> PROBLEM STATEMENT: Each record listed below is to be output exactly as written.

> Records from a data source:
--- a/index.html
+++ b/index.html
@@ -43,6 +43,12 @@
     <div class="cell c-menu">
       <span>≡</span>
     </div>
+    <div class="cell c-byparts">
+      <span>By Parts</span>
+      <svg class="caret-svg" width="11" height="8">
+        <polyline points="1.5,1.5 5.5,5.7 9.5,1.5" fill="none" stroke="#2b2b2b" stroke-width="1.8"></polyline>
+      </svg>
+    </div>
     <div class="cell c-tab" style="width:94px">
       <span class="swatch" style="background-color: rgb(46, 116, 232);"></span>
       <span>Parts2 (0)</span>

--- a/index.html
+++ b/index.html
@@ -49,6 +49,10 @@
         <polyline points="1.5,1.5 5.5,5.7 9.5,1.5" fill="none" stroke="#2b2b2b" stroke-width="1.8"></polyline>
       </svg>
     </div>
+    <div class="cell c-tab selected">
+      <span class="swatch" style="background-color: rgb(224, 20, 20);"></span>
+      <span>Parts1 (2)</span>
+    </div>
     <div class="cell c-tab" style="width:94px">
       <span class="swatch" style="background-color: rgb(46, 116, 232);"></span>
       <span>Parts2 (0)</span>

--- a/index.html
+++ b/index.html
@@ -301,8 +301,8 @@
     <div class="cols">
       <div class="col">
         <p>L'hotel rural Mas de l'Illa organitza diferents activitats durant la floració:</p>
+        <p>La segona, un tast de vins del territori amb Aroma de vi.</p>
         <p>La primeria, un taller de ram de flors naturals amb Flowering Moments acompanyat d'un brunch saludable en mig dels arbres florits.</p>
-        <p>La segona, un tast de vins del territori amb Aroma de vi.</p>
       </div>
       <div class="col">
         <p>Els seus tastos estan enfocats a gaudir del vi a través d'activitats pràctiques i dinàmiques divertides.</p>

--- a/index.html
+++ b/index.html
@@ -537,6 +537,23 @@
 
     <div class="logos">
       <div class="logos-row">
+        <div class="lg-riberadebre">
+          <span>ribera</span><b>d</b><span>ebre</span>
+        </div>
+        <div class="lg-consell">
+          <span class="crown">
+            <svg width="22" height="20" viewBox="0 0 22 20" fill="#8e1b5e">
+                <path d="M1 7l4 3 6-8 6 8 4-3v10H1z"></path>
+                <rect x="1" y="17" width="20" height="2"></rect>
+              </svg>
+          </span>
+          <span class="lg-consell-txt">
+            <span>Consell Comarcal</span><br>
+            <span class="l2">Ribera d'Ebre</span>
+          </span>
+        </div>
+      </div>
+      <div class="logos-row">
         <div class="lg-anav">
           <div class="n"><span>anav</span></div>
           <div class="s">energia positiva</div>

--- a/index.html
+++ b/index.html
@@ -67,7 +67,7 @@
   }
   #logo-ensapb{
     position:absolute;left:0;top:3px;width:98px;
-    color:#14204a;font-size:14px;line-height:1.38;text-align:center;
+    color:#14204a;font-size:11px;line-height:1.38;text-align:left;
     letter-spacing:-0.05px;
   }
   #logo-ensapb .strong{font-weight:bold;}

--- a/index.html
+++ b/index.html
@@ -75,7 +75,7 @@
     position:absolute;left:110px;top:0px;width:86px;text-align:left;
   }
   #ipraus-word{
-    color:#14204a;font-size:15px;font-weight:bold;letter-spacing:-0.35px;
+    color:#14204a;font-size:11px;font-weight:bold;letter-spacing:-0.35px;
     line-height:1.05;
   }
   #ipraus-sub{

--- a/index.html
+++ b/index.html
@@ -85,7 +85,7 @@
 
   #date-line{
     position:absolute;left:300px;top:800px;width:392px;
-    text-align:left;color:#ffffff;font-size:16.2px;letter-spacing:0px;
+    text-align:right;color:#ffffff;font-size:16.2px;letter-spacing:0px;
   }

> WRITTEN ANSWER:
--- a/index.html
+++ b/index.html
@@ -43,6 +43,12 @@
     <div class="cell c-menu">
       <span>≡</span>
     </div>
+    <div class="cell c-byparts">
+      <span>By Parts</span>
+      <svg class="caret-svg" width="11" height="8">
+        <polyline points="1.5,1.5 5.5,5.7 9.5,1.5" fill="none" stroke="#2b2b2b" stroke-width="1.8"></polyline>
+      </svg>
+    </div>
     <div class="cell c-tab" style="width:94px">
       <span class="swatch" style="background-color: rgb(46, 116, 232);"></span>
       <span>Parts2 (0)</span>

--- a/index.html
+++ b/index.html
@@ -49,6 +49,10 @@
         <polyline points="1.5,1.5 5.5,5.7 9.5,1.5" fill="none" stroke="#2b2b2b" stroke-width="1.8"></polyline>
       </svg>
     </div>
+    <div class="cell c-tab selected">
+      <span class="swatch" style="background-color: rgb(224, 20, 20);"></span>
+      <span>Parts1 (2)</span>
+    </div>
     <div class="cell c-tab" style="width:94px">
       <span class="swatch" style="background-color: rgb(46, 116, 232);"></span>
       <span>Parts2 (0)</span>

--- a/index.html
+++ b/index.html
@@ -301,8 +301,8 @@
     <div class="cols">
       <div class="col">
         <p>L'hotel rural Mas de l'Illa organitza diferents activitats durant la floració:</p>
+        <p>La segona, un tast de vins del territori amb Aroma de vi.</p>
         <p>La primeria, un taller de ram de flors naturals amb Flowering Moments acompanyat d'un brunch saludable en mig dels arbres florits.</p>
-        <p>La segona, un tast de vins del territori amb Aroma de vi.</p>
       </div>
       <div class="col">
         <p>Els seus tastos estan enfocats a gaudir del vi a través d'activitats pràctiques i dinàmiques divertides.</p>

--- a/index.html
+++ b/index.html
@@ -537,6 +537,23 @@
 
     <div class="logos">
       <div class="logos-row">
+        <div class="lg-riberadebre">
+          <span>ribera</span><b>d</b><span>ebre</span>
+        </div>
+        <div class="lg-consell">
+          <span class="crown">
+            <svg width="22" height="20" viewBox="0 0 22 20" fill="#8e1b5e">
+                <path d="M1 7l4 3 6-8 6 8 4-3v10H1z"></path>
+                <rect x="1" y="17" width="20" height="2"></rect>
+              </svg>
+          </span>
+          <span class="lg-consell-txt">
+            <span>Consell Comarcal</span><br>
+            <span class="l2">Ribera d'Ebre</span>
+          </span>
+        </div>
+      </div>
+      <div class="logos-row">
         <div class="lg-anav">
           <div class="n"><span>anav</span></div>
           <div class="s">energia positiva</div>

--- a/index.html
+++ b/index.html
@@ -67,7 +67,7 @@
   }
   #logo-ensapb{
     position:absolute;left:0;top:3px;width:98px;
-    color:#14204a;font-size:14px;line-height:1.38;text-align:center;
+    color:#14204a;font-size:11px;line-height:1.38;text-align:left;
     letter-spacing:-0.05px;
   }
   #logo-ensapb .strong{font-weight:bold;}

--- a/index.html
+++ b/index.html
@@ -75,7 +75,7 @@
     position:absolute;left:110px;top:0px;width:86px;text-align:left;
   }
   #ipraus-word{
-    color:#14204a;font-size:15px;font-weight:bold;letter-spacing:-0.35px;
+    color:#14204a;font-size:11px;font-weight:bold;letter-spacing:-0.35px;
     line-height:1.05;
   }
   #ipraus-sub{

--- a/index.html
+++ b/index.html
@@ -85,7 +85,7 @@
 
   #date-line{
     position:absolute;left:300px;top:800px;width:392px;
-    text-align:left;color:#ffffff;font-size:16.2px;letter-spacing:0px;
+    text-align:right;color:#ffffff;font-size:16.2px;letter-spacing:0px;
   }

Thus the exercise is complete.